“Dios, el hábito de mi corazón”
“Guárdame como a la niña de tus ojos; escóndeme bajo la sombra de tus alas” (Salmos 17:8).
Se cree que su biblioteca tenía unos 32 mil libros, en seis idiomas, y que para el momento de su muerte los había leído casi todos. De él se decía, además, que era amigo de los pobres; y que la reina Victoria lo detestaba porque él se oponía a la idea de que ella extendiera su imperio sacrificando vidas humanas.
¿Quién era ese peculiar personaje? Era William E. Gladstone (1809-1898), primer ministro del Reino Unido en cuatro diferentes períodos, y miembro del Parlamento durante más de sesenta años.

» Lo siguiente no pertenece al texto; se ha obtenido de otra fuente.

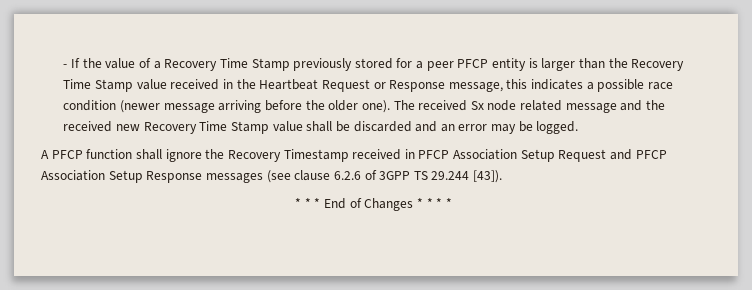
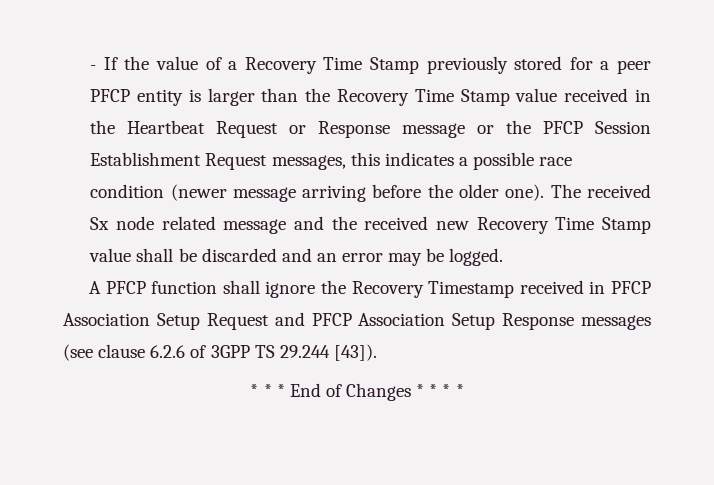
- - If the value of a Recovery Time Stamp previously stored for a peer PFCP entity is larger than the Recovery Time Stamp value received in the Heartbeat Request or Response message, this indicates a possible race condition (newer message arriving before the older one).
+ - If the value of a Recovery Time Stamp previously stored for a peer PFCP entity is larger than the Recovery Time Stamp value received in the Heartbeat Request or Response message or the PFCP Session Establishment Request messages, this indicates a possible race condition (newer message arriving before the older one).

Según Frank W. Boreham, William era todavía muy joven cuando, al recorrer las calles de Londres, se percató de la terrible suerte de quienes vendían favores sexuales para poder subsistir. Entonces resolvió que no descansaría hasta devolver “el gozo al menos a algunas de las mujeres cuyas vidas habían sido arruinadas por el egoísmo de los hombres” (Life Verses, t. 4, p. 248). Y cumplió su promesa. Años más tarde, junto con su esposa, fundó un hogar donde estas mujeres podían aprender un nuevo oficio y comenzar una nueva vida.
¿De dónde obtuvo William Gladstone la inspiración para librar las batallas de los más débiles, y a la vez lograr tanto en su vida? Quizá la respuesta está en una declaración que escribió en su diario cuando apenas tenía 21 años: “En la práctica –declaró–, lo importante es que la vida de Dios pueda ser el hábito de mi alma”.
Es más, cuando Lady Battersea –autora de Reminiscences–, le pidió a Gladstone que plasmara en un libro uno de sus pensamientos favoritos, él escribió: “Guárdame como a la niña de tus ojos; escóndeme bajo la sombra de tus alas” (Sal. 17:8).
Según escribe Frank W. Boreham, para William Gladstone el sentido de la presencia de Dios era el refugio al cual siempre podía acudir para hallar seguridad. Por esto, según contó alguien que lo visitó en su hogar, de una de las paredes colgaba un cuadro con las palabras: “El eterno Dios es tu refugio, y acá abajo los brazos eternos” (Deut. 33:27, RVR1960). Cuando veía ese cuadro con el texto de Deuteronomio, dice el relato que Gladstone exclamaba:
–¡Ese es mi mayor consuelo!
Su mayor consuelo, ciertamente, ¡y también el secreto de su grandeza! ¿Qué otra cosa se podría decir de quien anhela que la vida de Dios sea el hábito de su corazón, y que ha encontrado en los brazos eternos su mejor refugio?
Guárdame, oh Dios, como la niña de tus ojos; y cuando sople airada la tempestad, “escóndeme bajo la sombra de tus alas”.